The assembly will be a key governance instrument under the EU’s new Life Sciences Strategy. It will bring together Member State authorities responsible for data, AI, and R&I with relevant EU bodies to tackle fragmentation, support consistent interpretation of legal data frameworks, and improve cross-regulatory coordination. By aligning approaches across domains such as the EHDS, Data Governance Act, and AI Act, the Assembly will create a more coherent data environment for life science research and innovation, enabling breakthroughs in genomics, personalised medicine, One Health, and biodiversity through shared, interoperable datasets and harmonised rules.
European Research Area Act
Planned for Q3 2026.
The Act Act will realise a “fifth freedom” by enabling the free movement of researchers, knowledge and technology across a single EU R&I market, anchored in TFEU Articles 179 and 182(5). It will (1) secure national commitments and new mechanisms to reach the 3% of GDP R&D target; (2) align EU–national investments and priorities around strategic technologies; and (3) upgrade framework conditions—attractive careers and mobility, open science and data access, a stronger legal basis for research infrastructures, and better knowledge valorisation. The Act will safeguard fundamental values, bolster research security, and clarify cooperation with third countries.
Framework for IP Valuation
Planned for Q2 2027.
The Commission will establish a common EU framework for intellectual property valuation to unlock the potential of intangible assets for financing innovation. Developed with the EU Intellectual Property Office, the framework will set shared standards and methodologies to build trust and transparency in IP-backed lending and investment. It will expand the evidence base needed to design tailored IP finance instruments, enabling innovators and scaleups to leverage patents, trademarks, and other IP as collateral more effectively. By facilitating access to finance for knowledge-intensive companies, the initiative strengthens Europe’s innovation ecosystem and supports the scaling of strategic technologies.
Horizon Europe 2026-2027
The next work programme will channel major investments into Europe’s industrial and scientific transformation. A €600 million flagship call under the Clean Industrial Deal will bridge R&I and deployment, fostering synergies with the Innovation Fund and supporting fusion through new PPPs. In life sciences, the Commission will establish a network of ATMP Centres of Excellence (€4 million), pilot stepwise collaborative health research funding, and invest €50 million in multi-modal genAI for biomedical research. €170 million will support a new health–climate agenda, complemented by global research collaboration and foresight on life sciences skills.
Quantum Act
Planned for Q2 2026.
The Act will make the Quantum Europe Strategy operational, fixing fragmentation by aligning EU and national programmes around a shared RTI agenda and targets. It sets EU-level governance and extends the Chips Joint Undertaking’s remit to quantum technologies, coordinating investments across EU programmes. It anchors a three-stage pipeline—Discover; Lab-to-fab via pilot lines, design tools and standards; Apply & use in lead sectors, while scaling pan-European infrastructures in quantum computing, secure communication (EuroQCI) and sensing. The Act backs skills and industrialisation, strengthens supply chains. It also drives standardisation and interoperability and fosters talent attraction.
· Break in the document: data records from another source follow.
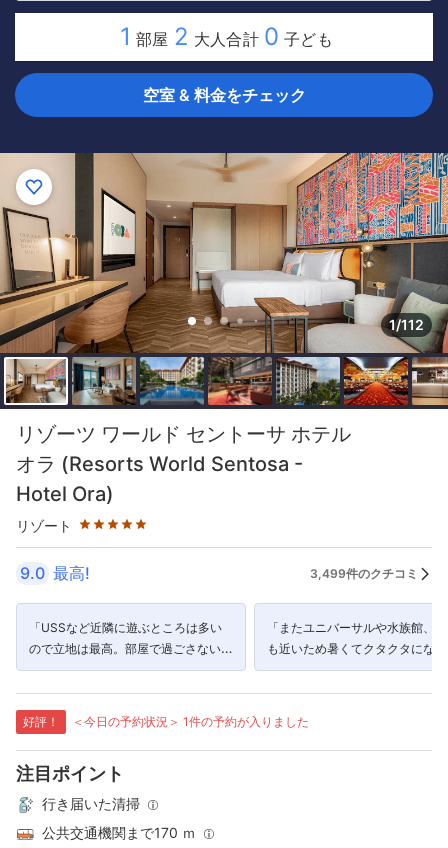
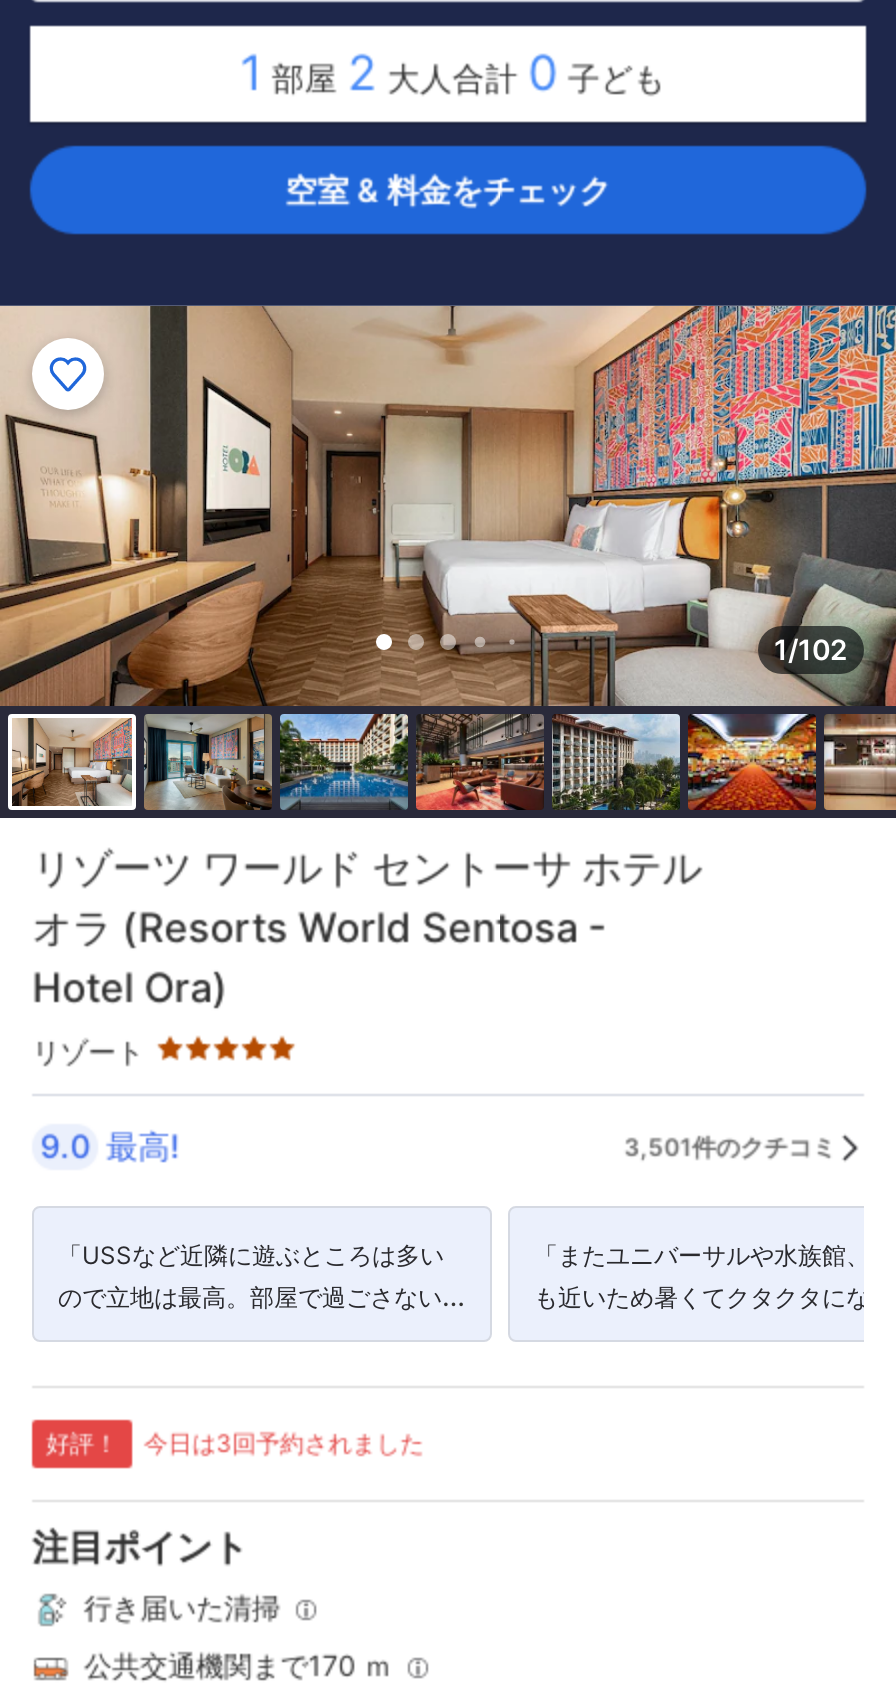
- 1/112
+ 1/102

- 3,499件のクチコミ
+ 3,501件のクチコミ

- ＜今日の予約状況＞ 1件の予約が入りました
+ 今日は3回予約されました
Virtual Human Twins Incubator
Planned until 2027.
The incubator will accelerate market uptake and clinical use of next-generation “virtual human” models. Backed by €8 million under the Digital Europe Work Programme 2025–2027, it will fund testbeds, validation studies and pilots, helping innovators demonstrate safety, effectiveness and regulatory readiness for use in clinical trials and investigations. The incubator will convene regulators, HTA bodies, hospitals and SMEs to align evidence requirements, foster interoperability and ethics-by-design, and de-risk adoption across Member States. Complementary €25 million investment in European genomic data infrastructure in 2026, aligned with the EHDS, will strengthen the data backbone powering virtual twins.
Single Market Deepening & Harmonisation
European Business Wallet
Planned for Q4 2025.
It will provide a legally recognised digital identity for economic operators, enabling companies to share verified data and credentials across borders and receive notifications in a secure channel. Built on BRIS and the European Unique Identifier, and aligned with the EU Digital Identity Wallet rollout and the Once-Only Technical System, it replaces document-heavy compliance with interoperable, data-based exchanges. The Wallet is a cornerstone of the Single Market simplification agenda and the EU Startup & Scaleup Strategy, lowering costs for SMEs, easing licensing and reporting, and making cross-border operations seamless, turning digital-by-default rules into practice across the EU business lifecycle.
28th Regime
Planned for Q1 2026.
It will create an optional, EU-wide corporate framework—digital by default—to let innovative firms set up, operate, and raise capital seamlessly across borders. The proposal may rely on TFEU Article 352 or a harmonised national form via Articles 50/114, with a progressive, modular design. It targets 48-hour incorporation and “once-only” data sharing via BRIS, EUID, and an EU Company Certificate, leveraging the European Business Wallet. Investment-friendly options under consideration include simpler capital increases, flexible share classes, and standard private-equity terms. Complementing the European Innovation Act, it cuts failure costs, fragmentation, and compliance burdens.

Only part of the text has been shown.